Reputation: 382
I've already written working code in python and now as per a new request, I'm rewriting the same code in scala. However, I am running into a few errors
Python Code
from pyspark.ml.feature import StopWordsRemover, RegexTokenizer
from pyspark.ml import Pipeline
from pyspark.sql.functions import *
#Step-1: Split fits_assembly_name column#
Initial dataframe df looks as following
+-----------+-----------------+--------------------+--------------------------------------------------------------------------------------
| Itemno|fits_model_number| fits_assembly_id| fits_assembly_name
+-----------+-----------------+--------------------+--------------------------------------------------------------------------------------
| 0450056 44011 BODY, DECALS - Z19VFK99LK/LE (702498)
| 0450056 135502 DRIVE TRAIN, TRANSMISSION (6 SPEED) - V08AB26/GB26/LB26 ALL OPTIONS (49VICTRANS08)

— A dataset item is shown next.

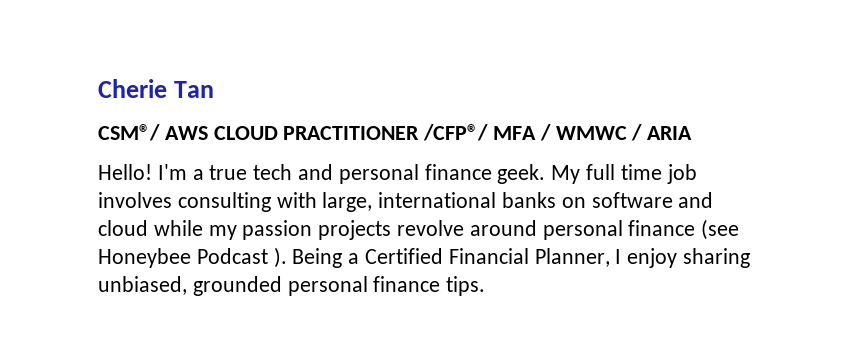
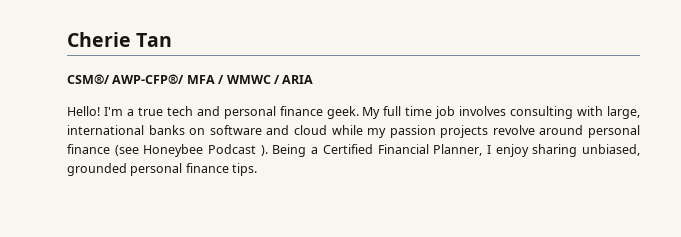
- CSM®/ AWS CLOUD PRACTITIONER /CFP®/ MFA / WMWC / ARIA
+ CSM®/ AWP-CFP®/ MFA / WMWC / ARIA

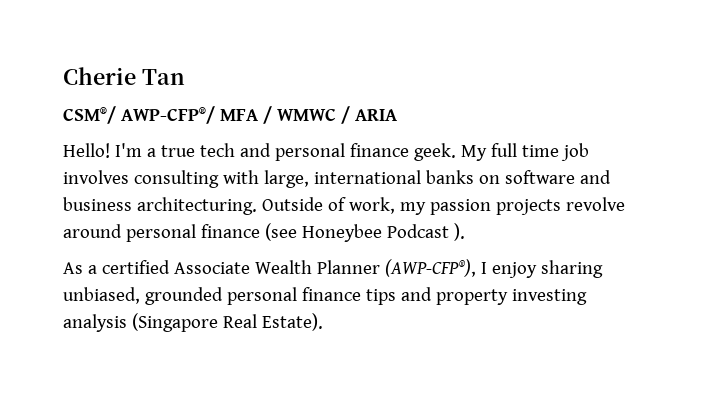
- My full time job involves consulting with large, international banks on software and cloud while my passion projects revolve around personal finance (see Honeybee Podcast ). Being a Certified Financial Planner, I enjoy sharing unbiased, grounded personal finance tips.
+ My full time job involves consulting with large, international banks on software and business architecturing. Outside of work, my passion projects revolve around personal finance (see Honeybee Podcast ).
+ As a certified Associate Wealth Planner (AWP-CFP®), I enjoy sharing unbiased, grounded personal finance tips and property investing analysis (Singapore Real Estate).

+-----------+-----------------+--------------------+--------------------------------------------------------------------------------------
df0 = df.withColumn('new_col', split(regexp_replace('fits_assembly_name', r'^(.*?)\s+-\s+(\S+)(.*)$', '$1$3\0$2'),'\0')) \
.selectExpr(
'Itemno'
, 'fits_model_number'
, 'fits_assembly_id'
, 'fits_assembly_name'
, "coalesce(new_col[0], fits_assembly_name) as assembly_name"

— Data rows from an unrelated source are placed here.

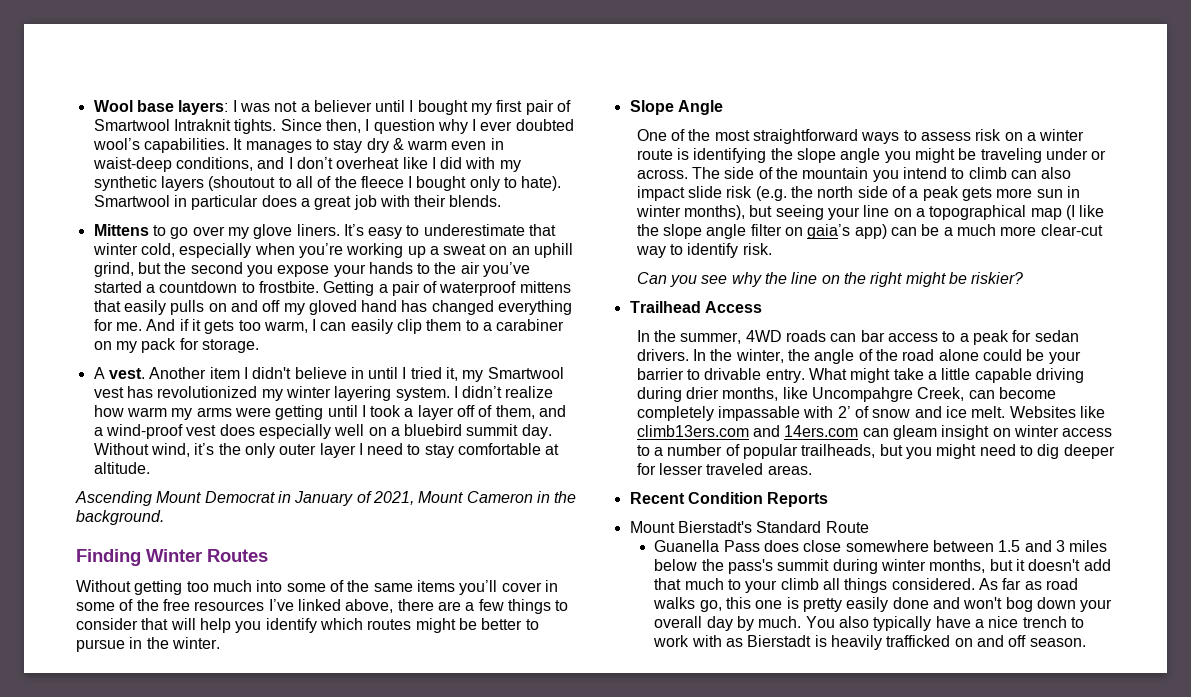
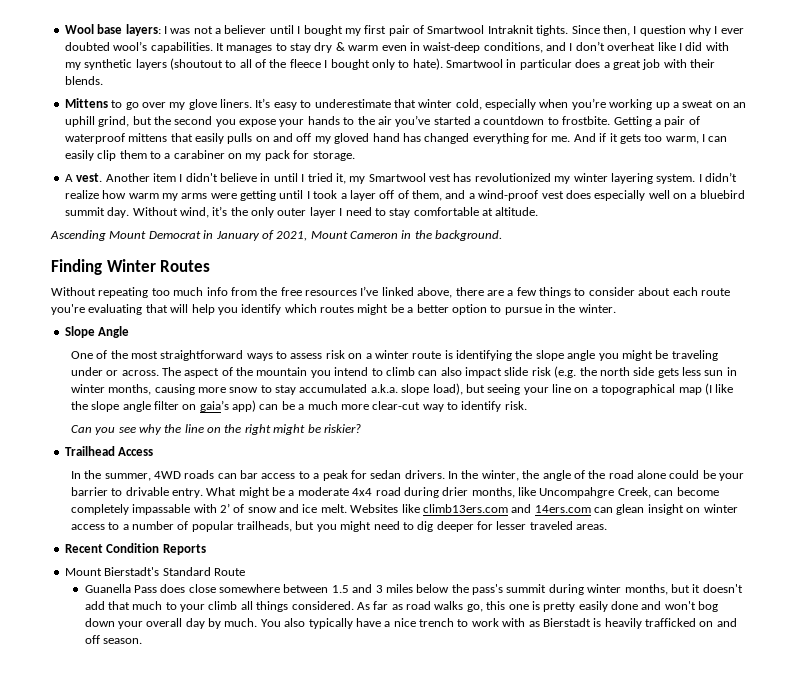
- Without getting too much into some of the same items you’ll cover in some of the free resources I’ve linked above, there are a few things to consider that will help you identify which routes might be better to pursue in the winter.
+ Without repeating too much info from the free resources I’ve linked above, there are a few things to consider about each route you're evaluating that will help you identify which routes might be a better option to pursue in the winter.
- The side of the mountain you intend to climb can also impact slide risk (e.g. the north side of a peak gets more sun in winter months), but seeing your line on a topographical map (I like the slope angle filter on gaia’s app) can be a much more clear-cut way to identify risk.
+ The aspect of the mountain you intend to climb can also impact slide risk (e.g. the north side gets less sun in winter months, causing more snow to stay accumulated a.k.a. slope load), but seeing your line on a topographical map (I like the slope angle filter on gaia’s app) can be a much more clear-cut way to identify risk.
- What might take a little capable driving during drier months, like Uncompahgre Creek, can become completely impassable with 2’ of snow and ice melt.
+ What might be a moderate 4x4 road during drier months, like Uncompahgre Creek, can become completely impassable with 2’ of snow and ice melt.
- Websites like climb13ers.com and 14ers.com can gleam insight on winter access to a number of popular trailheads, but you might need to dig deeper for lesser traveled areas.
+ Websites like climb13ers.com and 14ers.com can glean insight on winter access to a number of popular trailheads, but you might need to dig deeper for lesser traveled areas.

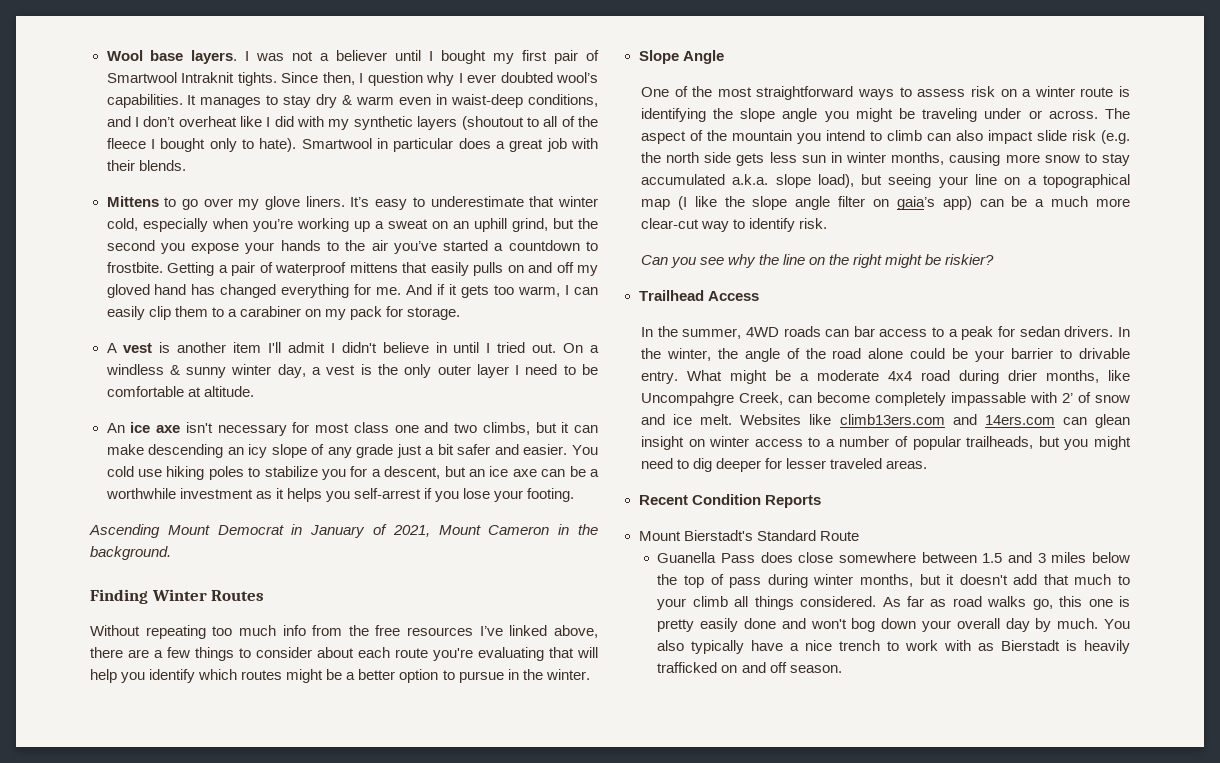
- Wool base layers: I was not a believer until I bought my first pair of Smartwool Intraknit tights.
+ Wool base layers. I was not a believer until I bought my first pair of Smartwool Intraknit tights.
- A vest. Another item I didn't believe in until I tried it, my Smartwool vest has revolutionized my winter layering system. I didn’t realize how warm my arms were getting until I took a layer off of them, and a wind-proof vest does especially well on a bluebird summit day. Without wind, it’s the only outer layer I need to stay comfortable at altitude.
+ A vest is another item I'll admit I didn't believe in until I tried out. On a windless & sunny winter day, a vest is the only outer layer I need to be comfortable at altitude.
+ An ice axe isn't necessary for most class one and two climbs, but it can make descending an icy slope of any grade just a bit safer and easier. You cold use hiking poles to stabilize you for a descent, but an ice axe can be a worthwhile investment as it helps you self-arrest if you lose your footing.
- Guanella Pass does close somewhere between 1.5 and 3 miles below the pass's summit during winter months, but it doesn't add that much to your climb all things considered.
+ Guanella Pass does close somewhere between 1.5 and 3 miles below the top of pass during winter months, but it doesn't add that much to your climb all things considered.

, "coalesce(new_col[1], '') as models"
)
display(df0)
OUTPUT:
+-----------+-----------------+--------------------+--------------------------------------------------------------------------------------+--------------------------------------+--------------------+
| Itemno|fits_model_number| fits_assembly_id| fits_assembly_name | assembly_name | models|
+-----------+-----------------+--------------------+--------------------------------------------------------------------------------------+--------------------------------------+--------------------+
0450056 44011 BODY, DECALS - Z19VFK99LK/LE (702498) BODY, DECALS (702498) Z19VFK99LK/LE
0450056 135502 DRIVE TRAIN, TRANSMISSION (6 SPEED) - V08AB26/GB26/LB26 ALL OPTIONS (49VICTRANS08) DRIVE TRAIN, TRANSMISSION V08AB26/GB26/LB26
(6 SPEED) ALL OPTIONS (49VICTRANS08)
#Step-2: convert string into array of strings
df1 = df0.withColumn('temp0', split('fits_model_number', r'(?:(?![/_])\p{Punct}|\s)+')) \
.withColumn('temp0', expr("filter(temp0, x -> x <> '')"))
I am not sure about how to translate regexp_replace('fits_assembly_name', r'^(.*?)\s+-\s+(\S+)(.*)$', '$1$3\0$2'),'\0'))

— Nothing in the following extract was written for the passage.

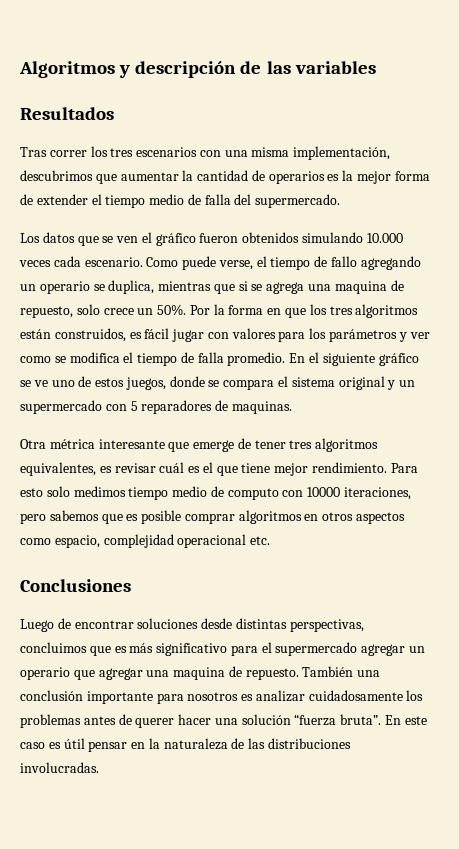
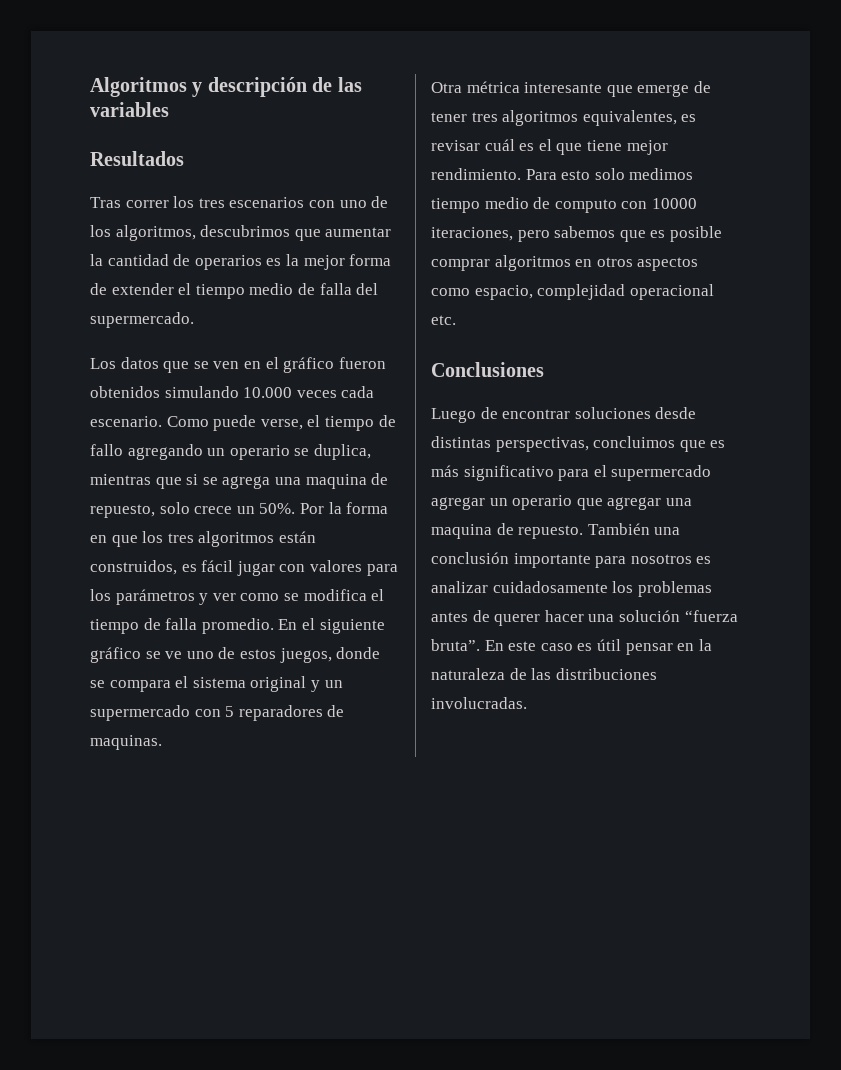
- Tras correr los tres escenarios con una misma implementación, descubrimos que aumentar la cantidad de operarios es la mejor forma de extender el tiempo medio de falla del supermercado.
+ Tras correr los tres escenarios con uno de los algoritmos, descubrimos que aumentar la cantidad de operarios es la mejor forma de extender el tiempo medio de falla del supermercado.
- Los datos que se ven el gráfico fueron obtenidos simulando 10.000 veces cada escenario.
+ Los datos que se ven en el gráfico fueron obtenidos simulando 10.000 veces cada escenario.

into scala code. I tried regexp_replace($"fits_assembly_name", """^(.*?)\s+-\s+(\S+)(.*)$""", """$1$3\0$2"""),"""\0"""))
but I am getting complite time error while running display(df0)
.
Could you please help me in what needs to be updated in step-1 and step-2 here so that scala code runs for this logic.
P.S.: So far, this is how I started in scala
import org.apache.spark.ml.feature.StopWordsRemover
import org.apache.spark.sql.DataFrame
import org.apache.spark.sql.functions._
import spark.implicits._
// Step-1: Split fits_assembly_name column to remove model#
val df0 = df.withColumn("new_col", split(regexp_replace($"fits_assembly_name", """^(.*?)\s+-\s+(\S+)(.*)$""", """$1$3\0$2"""),"""\0""")).selectExpr(
"Itemno"
, "fits_model_number"
, "fits_assembly_id"
, "fits_assembly_name"
, "coalesce(new_col[0], fits_assembly_name) as assembly_name"
, "coalesce(new_col[1], '') as models"
)
but I'm getting error while running display(df0)
.
Upvotes: 1
Views: 249
Reputation: 163577
To create the 2 new columns from new_col
by splitting on the new string as a result from regexp_replace
you could update the pattern to use 4 capturing groups and in the replacement use $1$4$2$3
Then there are some single quotes that could be changed to double quotes.
^(.*?)(\s+-\s+)(\S+)(.*)$
For the new string, split on the pattern \s+-\s+
which will match a dash between 2 whitespace chars.
The code might look like
val df0 = df
.withColumn(
"new_col", split(
regexp_replace(
$"fits_assembly_name",
"""^(.*?)(\s+-\s+)(\S+)(.*)$""",
"$1$4$2$3"
),
"""\s+-\s+"""
)
)
.selectExpr(
"Itemno"
, "fits_model_number"
, "fits_assembly_id"
, "fits_assembly_name"
, "coalesce(new_col[0], fits_assembly_name) as assembly_name"
, "coalesce(new_col[1], '') as models"
)
df0.show(false)
Output
+-------+-----------------+----------------+----------------------------------------------------------------------------------+--------------------------------------------------------------+-----------------+
|Itemno |fits_model_number|fits_assembly_id|fits_assembly_name |assembly_name |models |
+-------+-----------------+----------------+----------------------------------------------------------------------------------+--------------------------------------------------------------+-----------------+
|0450056|a,b |44011 |BODY, DECALS - Z19VFK99LK/LE (702498) |BODY, DECALS (702498) |Z19VFK99LK/LE |
|0450056|c.d |135502 |DRIVE TRAIN, TRANSMISSION (6 SPEED) - V08AB26/GB26/LB26 ALL OPTIONS (49VICTRANS08)|DRIVE TRAIN, TRANSMISSION (6 SPEED) ALL OPTIONS (49VICTRANS08)|V08AB26/GB26/LB26|
+-------+-----------------+----------------+----------------------------------------------------------------------------------+--------------------------------------------------------------+-----------------+
For the second part, there is not data for fits_model_number
, but the pattern that you use (?:(?![/_])\p{Punct}|\s)+
will match either 1+ punctuations except /
or _
or matches 1+ whitespace chars.
You could might update the code to:
val df1 = df0
.withColumn("temp0", split(
col("fits_model_number"),
"""(?:(?![/_])\p{Punct}|\s)+""")
)
.withColumn(
"temp0",
expr("filter(temp0, x -> x <> '')")
)
df1.show()
Output (with some test data)
+-------+-----------------+----------------+--------------------+--------------------+-----------------+------------+
| Itemno|fits_model_number|fits_assembly_id| fits_assembly_name| assembly_name| models| temp0|
+-------+-----------------+----------------+--------------------+--------------------+-----------------+------------+
|0450056| a,b,test| 44011|BODY, DECALS - Z1...|BODY, DECALS (702...| Z19VFK99LK/LE|[a, b, test]|
|0450056| c.d| 135502|DRIVE TRAIN, TRAN...|DRIVE TRAIN, TRAN...|V08AB26/GB26/LB26| [c, d]|
+-------+-----------------+----------------+--------------------+--------------------+-----------------+------------+
Upvotes: 1